Capítulo único

1.7K 86 65
                                    

- Eu preciso falar com você.

Stênio estava diferente. Seu rosto estava mais magro, um pouco caído, os olhos baixos. Continuava lindo, mas à beira da exaustão. Sua voz estava rouca, seu tom de voz já não era doce e contente ao olhar para ela. Claro, tinha seu presente em mãos, porque nunca se cansaria de agradá-la, mas seus olhos mais gritavam por socorro e colo, do que por risadas, provocações e taças de vinho.

- Ah, não. Não precisa falar comigo porque a gente já falou tudo que tinha pra falar ontem, ouvi todos os seus argumentos e não mudei de ideia. E eu quero que você saiba que eu não mudei uma vírgula do que eu penso a seu respeito e a respeito do que você fez. 

Heloísa cuspiu as palavras com velocidade, sem tropeçar a língua. A dicção ao rebatê-lo era tão perfeita, que parecia que ensaiava as suas falas durante a tarde toda para respondê-lo à noite. E talvez fosse isso mesmo: Helô vivia repetindo suas defesas para si mesma, todo santo dia, para conseguir lidar com as sensações que tomavam seu corpo toda vez que ele se aproximava.

Na noite anterior, ela estava bem mais furiosa. Ele chegou com flores bonitas, mas com o mesmo tom de voz rouco e sério desta noite. Discutiram muito. Ela explodia com a sua raiva e fazia questão de apontar para ele uma imoralidade que enxergava nos argumentos usados para defender e soltar bandidos como o Moretti. Ele suspirava e tentava contornar. Era o seu trabalho, oras. E ele amava exercer a profissão dele tanto quanto ela amava exercer a profissão dela. Eram iguais e, ao mesmo tempo, opostos.

Só que no fundo, fundo mesmo, ele sabia que ela tinha razão. Ele sabia que tinha misturado a vida profissional com a vida pessoal ao aceitar defender o Moretti. E esse erro foi tão prejudicial, que não só usou toda a sua malemolência para livrá-lo de seu comportamento rebelde e imprudente, como tinha ele mesmo cometido crimes para fazerem as coisas darem certo. E não deram. 

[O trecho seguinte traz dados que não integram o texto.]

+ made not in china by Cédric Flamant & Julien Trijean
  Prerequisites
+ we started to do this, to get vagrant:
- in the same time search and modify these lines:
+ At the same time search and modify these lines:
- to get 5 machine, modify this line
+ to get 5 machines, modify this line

Triste, ele quis compreender até onde poderia chegar naquela visita, e perguntou suave:

- Não vai nem olhar o chocolate?

Ela puxou a caixa, raivosa:

- E vou comer. 

Uma resposta ávida, grossa. Mas não tanto a ponto de expulsá-lo sem chances de diálogo. Ali, nas minúcias da sua reação, estava uma mísera esperança de que tudo ficaria bem entre eles. Com provocações e mágoas sendo jogadas na cara? Sim, mas isso já era tão comum que poderia até dizer que fazia parte de sua personalidade.

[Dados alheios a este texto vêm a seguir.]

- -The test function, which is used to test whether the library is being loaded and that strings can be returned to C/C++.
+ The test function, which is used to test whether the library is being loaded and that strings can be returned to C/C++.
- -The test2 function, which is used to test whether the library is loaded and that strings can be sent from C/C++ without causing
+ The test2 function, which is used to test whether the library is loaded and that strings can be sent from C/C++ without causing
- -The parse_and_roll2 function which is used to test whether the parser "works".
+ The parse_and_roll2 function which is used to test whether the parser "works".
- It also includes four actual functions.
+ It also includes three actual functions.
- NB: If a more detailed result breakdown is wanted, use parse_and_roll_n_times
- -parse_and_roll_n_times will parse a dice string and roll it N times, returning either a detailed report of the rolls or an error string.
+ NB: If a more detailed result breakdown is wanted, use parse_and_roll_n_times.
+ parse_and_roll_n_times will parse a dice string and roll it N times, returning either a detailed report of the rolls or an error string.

E além disso, a mulher mais inteligente daquela trama toda também enxergava a exaustão dele em se emaranhar num caso que não queria estar defendendo. Helô sabia que Stênio não fazia aquilo com a malícia de seus clientes, e sim com a paixão pelo argumento.

Sabia também que era impossível que a raiva pelas atitudes profissionais superasse o amor que reacendia no seu peito a cada semana, quando ele aparecia com mais uma lembrança de seus tempos de casados, um presente nostálgico e um jeitinho de sentir o seu cheiro no canto do seu pescoço.

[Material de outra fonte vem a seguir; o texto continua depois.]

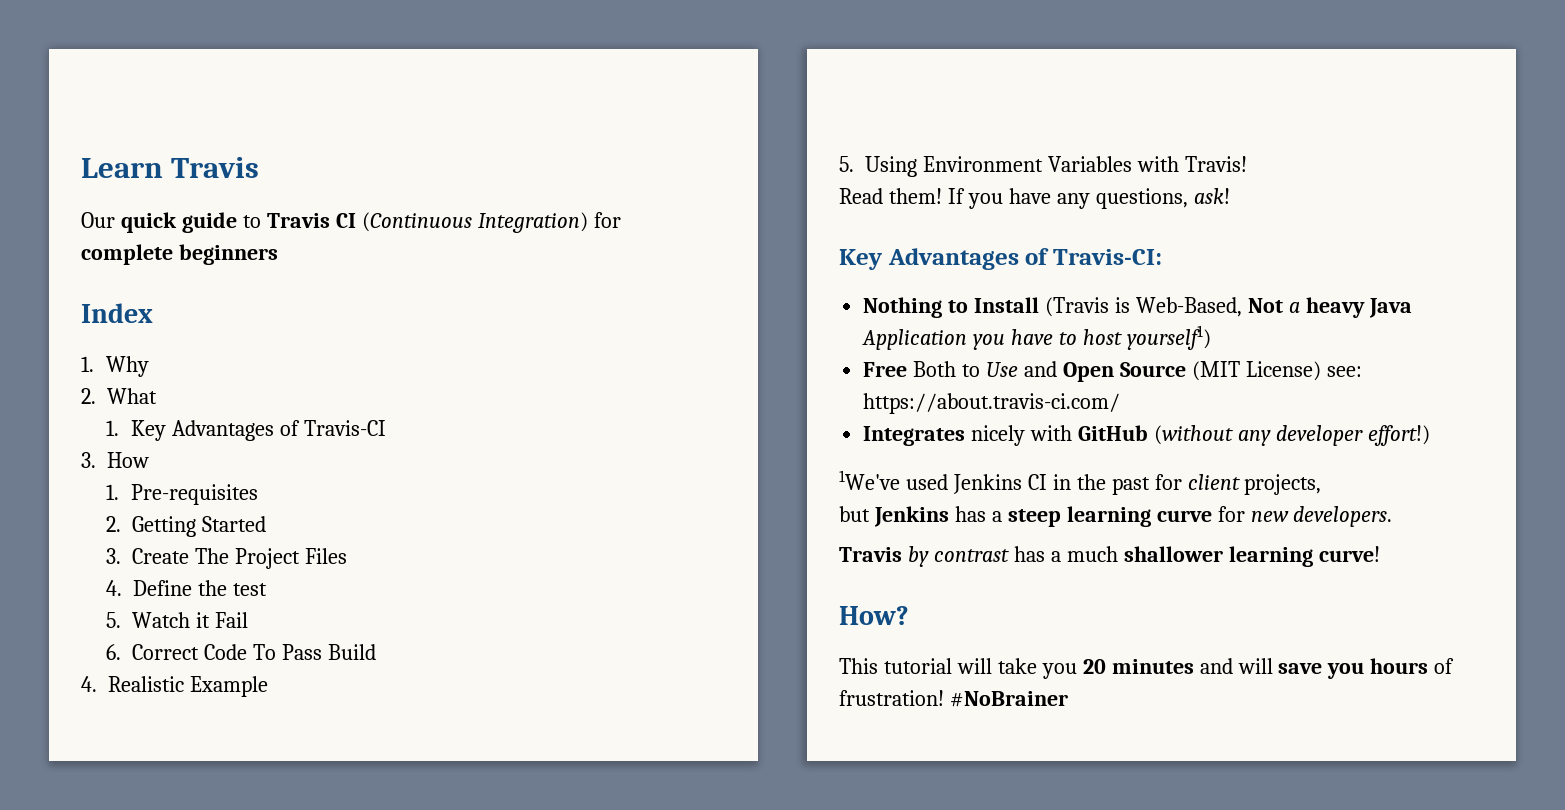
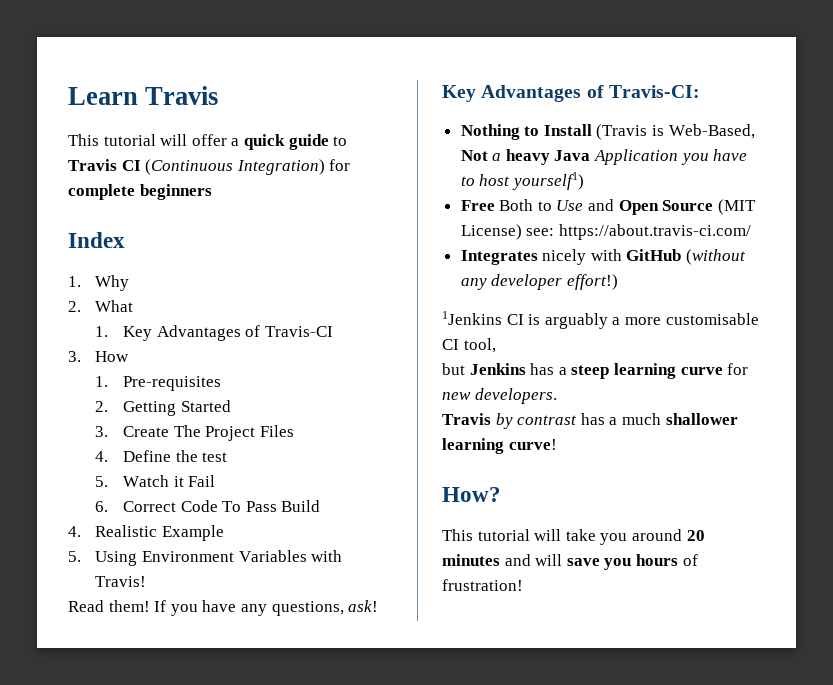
- Our quick guide to Travis CI (Continuous Integration) for complete beginners
+ This tutorial will offer a quick guide to Travis CI (Continuous Integration) for complete beginners
- 1We've used Jenkins CI in the past for client projects,
+ 1Jenkins CI is arguably a more customisable CI tool,
- This tutorial will take you 20 minutes and will save you hours of frustration! #NoBrainer
+ This tutorial will take you around 20 minutes and will save you hours of frustration!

Eles estavam construindo, desde o Natal, uma relação íntima e prazerosa, em que se permitiam se amar de novo. Não conversavam sobre isso, é claro. Até para que a racionalidade da delegada não acabasse com esses momentos singulares em que ficavam presos no próprio mundo. 

Quando estavam a sós, dançavam, se abraçavam, se cheiravam, se beijavam. Desbravavam cada centímetro que tinham saudade do corpo do outro. Não era preciso que palavras fossem ditas para que soubessem que se pertenciam e mereciam viver aquela paixão que guardavam em si. 

Era um pesadelo não poder gritar aos quatro ventos que estavam juntos, porque logo em seguida, viriam mais brigas e separações. Então, enquanto ainda não sabiam o que fazer para dar certo de vez, ficavam ali, a sós, no que podiam desfrutar sem serem atrapalhados por alguém. Naquela atmosfera paralisante onde a delegada e o advogado criminalista não existiam. Ali, eram apenas Heloísa e Stênio. Dois adultos que se amavam há mais de trinta anos.